_Task brief_
State the count of lines below featuring the word "sore", and write nothing further.
──────── Records shown ────────
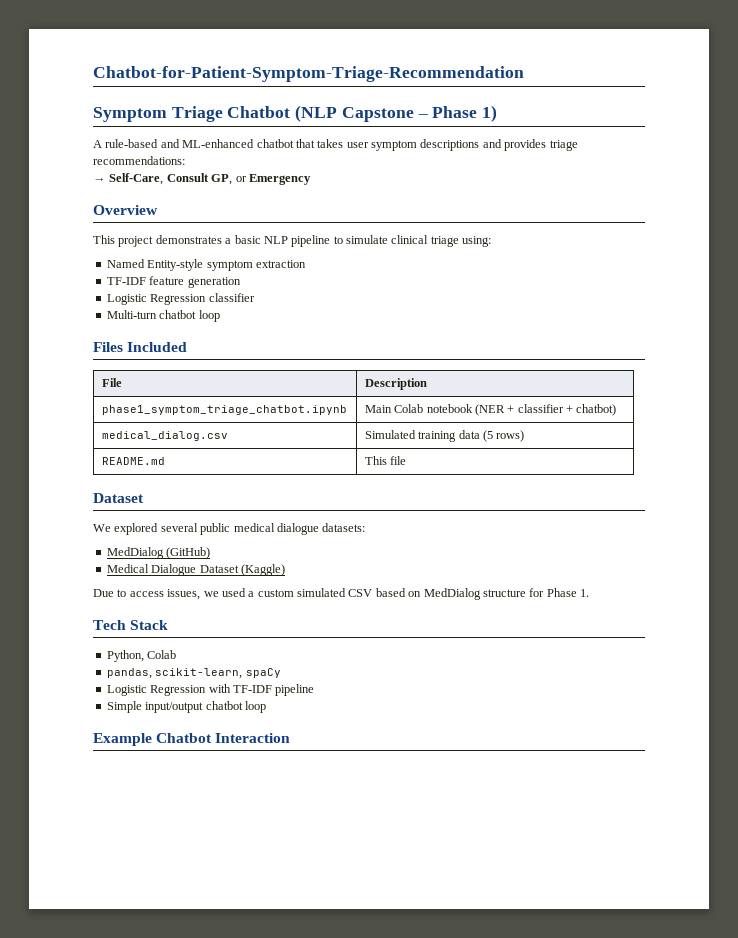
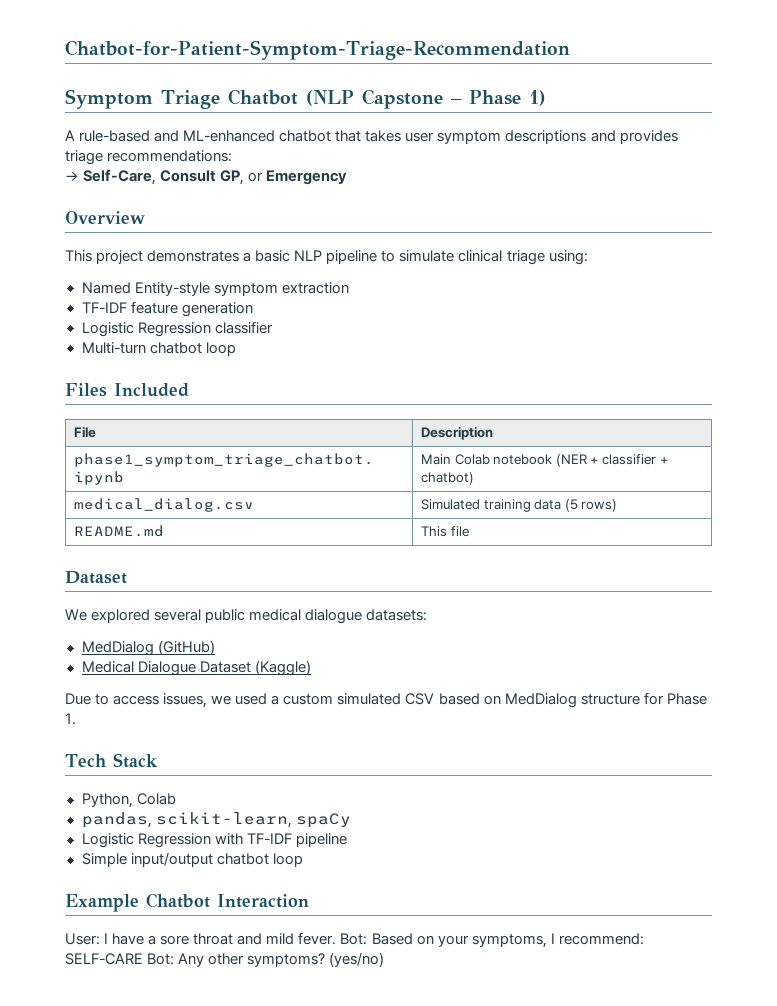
+ User: I have a sore throat and mild fever. Bot: Based on your symptoms, I recommend: SELF-CARE Bot: Any other symptoms? (yes/no)

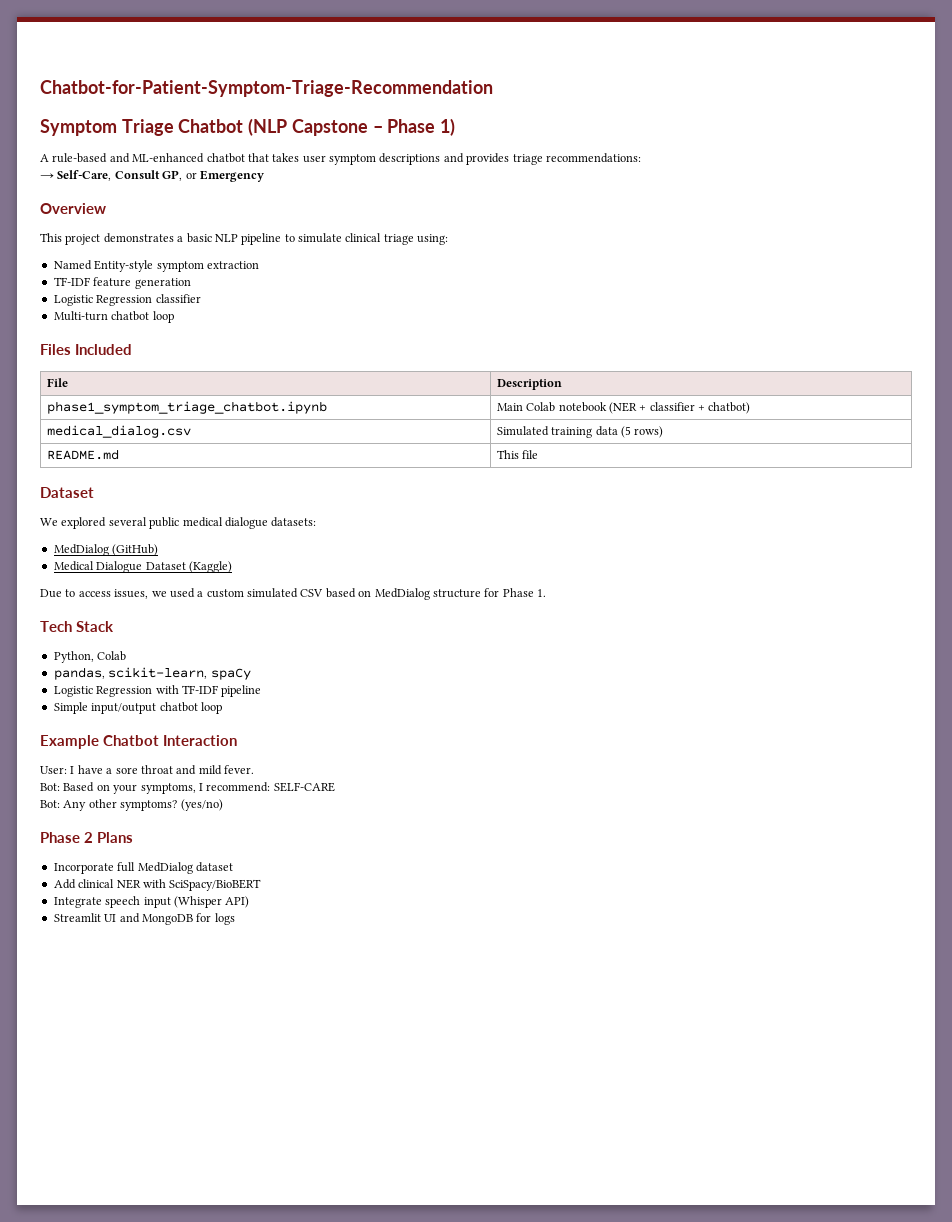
- User: I have a sore throat and mild fever. Bot: Based on your symptoms, I recommend: SELF-CARE Bot: Any other symptoms?
+ User: I have a sore throat and mild fever.
+ Bot: Based on your symptoms, I recommend: SELF-CARE
+ Bot: Any other symptoms?
+ Phase 2 Plans
+ Incorporate full MedDialog dataset
+ Add clinical NER with SciSpacy/BioBERT
+ Integrate speech input (Whisper API)
+ Streamlit UI and MongoDB for logs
────────
_Answer to the exercise_
3